Data format / markup language

andru commented 8 years ago

There's been some discussion in #4 and #5 about the data format/markup language to use to represent the data.

Currently the options presented are:

CSV
JSON
YAML
JSONLD

If anyone has a case to make for/against these or another to propose, here's the place!

andru commented 8 years ago

I think, given talk in #5 about linked data and using appropriate ontologies where available, JSONLD is the most appropriate of those listed. Aesthetically I prefer it to RDF/XML, and easy clientside crunching of JSONLD is a major plus. It's not my field so I can't make too strong of a case without a bunch more research... @pmackay?

mstenta commented 8 years ago

I think my preference would be either YAML or JSON/JSONLD, with maybe a slight lean toward YAML purely because it is both machine-friendly and human-friendly.

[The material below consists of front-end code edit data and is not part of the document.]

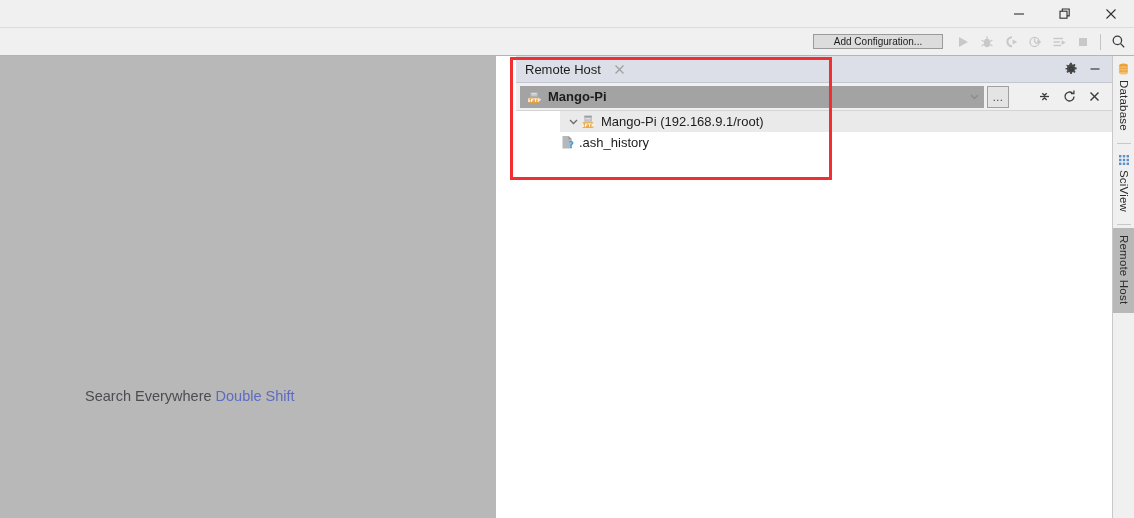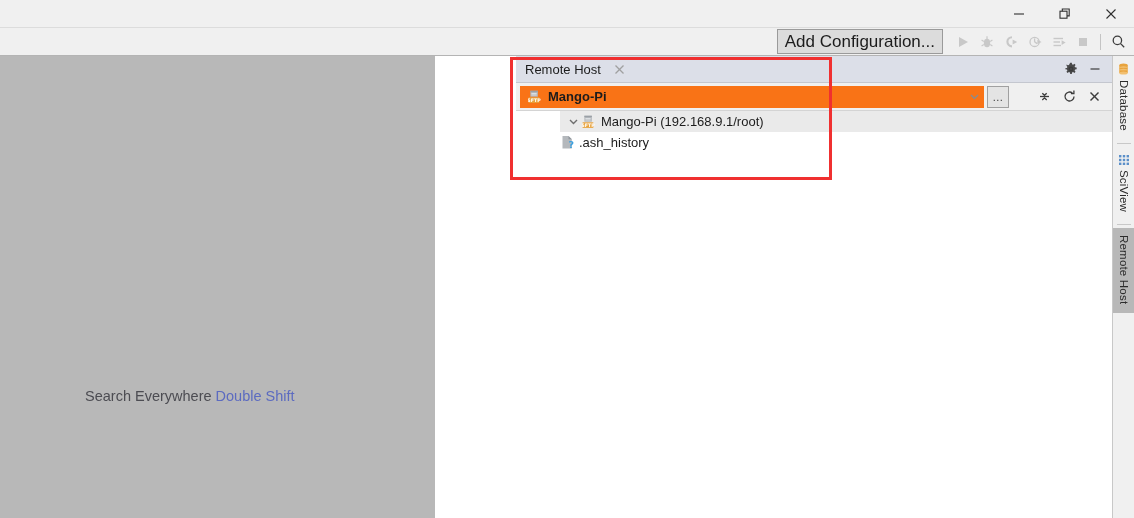--- a/index.html
+++ b/index.html
@@ -34,10 +34,10 @@
     padding-right: 4px;
   }
   .add-config {
-    height: 25px; min-width: 130px;
+    height: 15px; min-width: 130px;
     background: #dcdcdc;
     border: 1px solid #9a9a9a;
-    font-size: 17px; color: #1c1c1c;
+    font-size: 10px; color: #1c1c1c;
     display: flex; align-items: center; justify-content: center;
     padding: 0 7px;
     margin-right: 8px;

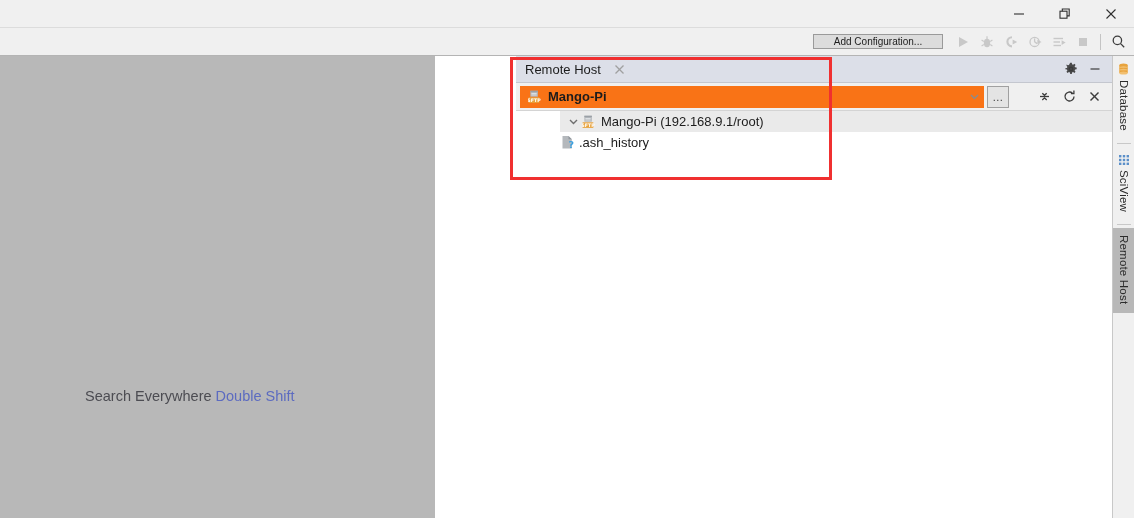--- a/index.html
+++ b/index.html
@@ -108,7 +108,7 @@
   .combo {
     margin-left: 4px;
     width: 464px; height: 22px;
-    background: #f97316;
+    background: #a3a3a3;
     display: flex; align-items: center;
     padding: 0 4px 0 8px;
   }

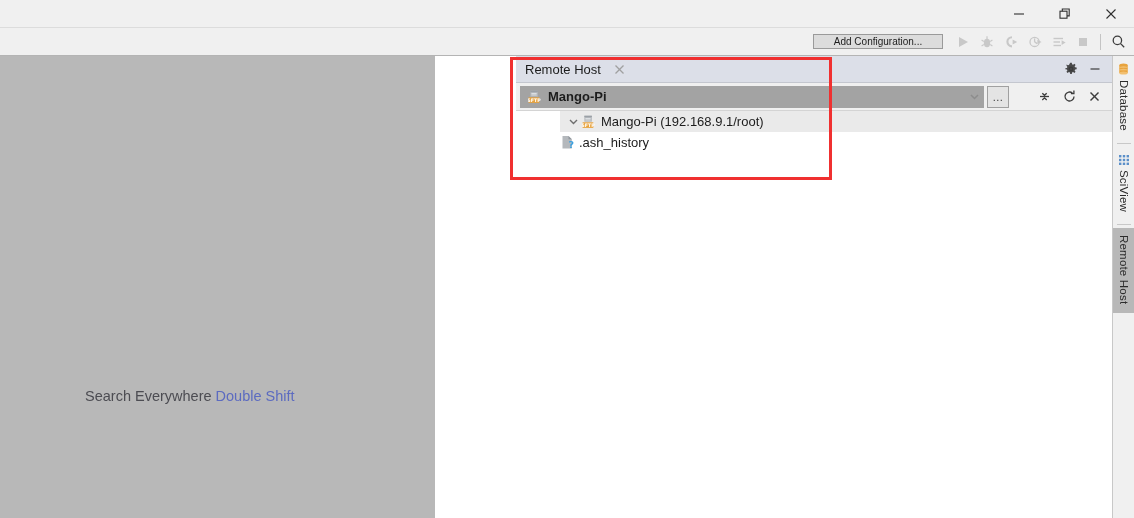--- a/index.html
+++ b/index.html
@@ -55,7 +55,7 @@
   
   .editor-area {
     position: absolute; left: 0; top: 56px;
-    width: 435px; height: 462px;
+    width: 496px; height: 462px;
     background: #b8b8b8;
   }
   .welcome {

FWIW, I think I mentioned this before, but the Drupal 8 CMI (configuration management initiative) put a lot of time and thought into comparing data types, and settled on YAML. There was a LOT of debate and discussion (as is always the case when a huge project/community makes a big decision like that). I found this from 2011: https://groups.drupal.org/node/159044

mstenta commented 8 years ago

The human-readability of YAML is the biggest win, IMO. I think it will lend itself to faster adoption among non-techies.

I actually know a good number of farmers who know how to program. But I know a lot more who don't.

So the approachability of something like YAML could mean a big difference in whether or not we can get traction in these datasets, and get more people to start contributing/maintaining.

pmackay commented 8 years ago

My concern with this is what problems are created by using text files with a structured format? Its one thing to use JSON/YAML for defining config, metadata or schema files, its another to define 1000s of data files for plants. What happens if there is a need to change the format of the files? Is this easier or harder than updating a database structure? Does it limit the users who might interact with it?

What is gained by writing separate files?

If a database was used, it becomes easy to output data in any of the formats above.

If a file format is needed, I wonder if CSV with multiple sheets/files could be simpler? CSV is easier to edit even for non-techies, spreadsheets can be used.

Drupal 8 CMI generates the YAML files it uses. Its helpful cos it is machine readable, but typically most D8 devs wont write it. It does help with diffing though.

andru commented 8 years ago

It's difficult to talk about these things while there is discussion with significant consequences for implementation happening in other issues, but I'll answer some questions from my personal bias.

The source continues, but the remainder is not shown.